Excerpts from a dataset
"""

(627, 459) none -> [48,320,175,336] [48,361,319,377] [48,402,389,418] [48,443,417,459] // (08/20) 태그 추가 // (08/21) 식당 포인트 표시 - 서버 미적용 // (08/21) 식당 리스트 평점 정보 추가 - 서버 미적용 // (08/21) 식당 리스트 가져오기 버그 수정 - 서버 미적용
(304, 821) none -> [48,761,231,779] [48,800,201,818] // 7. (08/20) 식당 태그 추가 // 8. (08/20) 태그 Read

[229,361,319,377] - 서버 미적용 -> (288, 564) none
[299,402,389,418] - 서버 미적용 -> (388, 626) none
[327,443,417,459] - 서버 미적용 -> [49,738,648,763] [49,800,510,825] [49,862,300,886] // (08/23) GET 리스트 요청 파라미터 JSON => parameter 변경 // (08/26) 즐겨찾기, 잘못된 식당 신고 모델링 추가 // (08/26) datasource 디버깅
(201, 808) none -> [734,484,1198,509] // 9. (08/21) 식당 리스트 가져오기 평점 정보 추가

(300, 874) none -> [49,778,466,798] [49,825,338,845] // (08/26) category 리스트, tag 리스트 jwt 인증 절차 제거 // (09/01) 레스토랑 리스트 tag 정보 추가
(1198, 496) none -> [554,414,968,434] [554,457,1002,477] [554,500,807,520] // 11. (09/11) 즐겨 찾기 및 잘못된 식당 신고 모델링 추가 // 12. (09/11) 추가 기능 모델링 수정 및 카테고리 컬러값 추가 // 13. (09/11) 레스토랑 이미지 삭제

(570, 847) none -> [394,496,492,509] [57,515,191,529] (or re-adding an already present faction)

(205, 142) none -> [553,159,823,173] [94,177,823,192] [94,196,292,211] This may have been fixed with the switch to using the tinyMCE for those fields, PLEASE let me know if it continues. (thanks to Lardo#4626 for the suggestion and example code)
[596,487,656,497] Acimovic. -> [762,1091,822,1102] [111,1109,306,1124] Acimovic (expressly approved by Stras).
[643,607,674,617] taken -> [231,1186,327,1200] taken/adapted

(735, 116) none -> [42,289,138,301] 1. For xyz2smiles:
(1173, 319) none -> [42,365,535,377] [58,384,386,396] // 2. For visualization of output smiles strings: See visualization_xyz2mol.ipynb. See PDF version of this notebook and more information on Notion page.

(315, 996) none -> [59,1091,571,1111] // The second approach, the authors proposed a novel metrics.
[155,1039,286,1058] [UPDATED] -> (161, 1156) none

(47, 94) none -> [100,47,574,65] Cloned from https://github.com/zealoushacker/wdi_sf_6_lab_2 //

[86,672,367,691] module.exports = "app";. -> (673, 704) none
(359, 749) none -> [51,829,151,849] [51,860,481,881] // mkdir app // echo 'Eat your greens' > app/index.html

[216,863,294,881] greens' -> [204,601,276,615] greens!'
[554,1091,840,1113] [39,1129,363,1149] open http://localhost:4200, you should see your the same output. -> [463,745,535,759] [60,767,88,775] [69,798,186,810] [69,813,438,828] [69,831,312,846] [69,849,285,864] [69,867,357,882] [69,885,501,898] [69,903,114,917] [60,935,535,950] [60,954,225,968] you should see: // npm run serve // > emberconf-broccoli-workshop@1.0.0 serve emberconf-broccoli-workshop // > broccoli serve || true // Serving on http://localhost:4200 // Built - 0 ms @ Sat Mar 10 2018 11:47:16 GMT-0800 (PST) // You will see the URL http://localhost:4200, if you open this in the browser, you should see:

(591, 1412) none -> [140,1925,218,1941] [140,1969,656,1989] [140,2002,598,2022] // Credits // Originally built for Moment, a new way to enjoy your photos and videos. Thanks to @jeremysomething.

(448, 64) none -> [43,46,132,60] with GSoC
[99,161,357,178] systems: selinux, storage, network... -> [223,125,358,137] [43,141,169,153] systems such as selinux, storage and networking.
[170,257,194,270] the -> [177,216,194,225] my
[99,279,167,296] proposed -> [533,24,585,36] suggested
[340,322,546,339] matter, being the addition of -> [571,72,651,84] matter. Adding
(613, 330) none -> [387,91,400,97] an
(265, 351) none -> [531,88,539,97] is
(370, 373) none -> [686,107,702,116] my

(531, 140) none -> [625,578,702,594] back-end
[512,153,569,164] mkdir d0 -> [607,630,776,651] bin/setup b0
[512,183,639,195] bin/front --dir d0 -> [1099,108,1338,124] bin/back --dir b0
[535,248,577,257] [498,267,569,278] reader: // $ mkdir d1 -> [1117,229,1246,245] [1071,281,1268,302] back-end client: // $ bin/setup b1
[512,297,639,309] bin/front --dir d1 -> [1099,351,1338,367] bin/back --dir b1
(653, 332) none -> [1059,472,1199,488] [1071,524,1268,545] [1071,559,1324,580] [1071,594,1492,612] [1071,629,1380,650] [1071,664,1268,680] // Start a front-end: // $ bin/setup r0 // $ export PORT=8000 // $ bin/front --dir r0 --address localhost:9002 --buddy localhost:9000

"""

Among the lines above, return those that hold the word "가져오기".

(627, 459) none -> [48,320,175,336] [48,361,319,377] [48,402,389,418] [48,443,417,459] // (08/20) 태그 추가 // (08/21) 식당 포인트 표시 - 서버 미적용 // (08/21) 식당 리스트 평점 정보 추가 - 서버 미적용 // (08/21) 식당 리스트 가져오기 버그 수정 - 서버 미적용
(201, 808) none -> [734,484,1198,509] // 9. (08/21) 식당 리스트 가져오기 평점 정보 추가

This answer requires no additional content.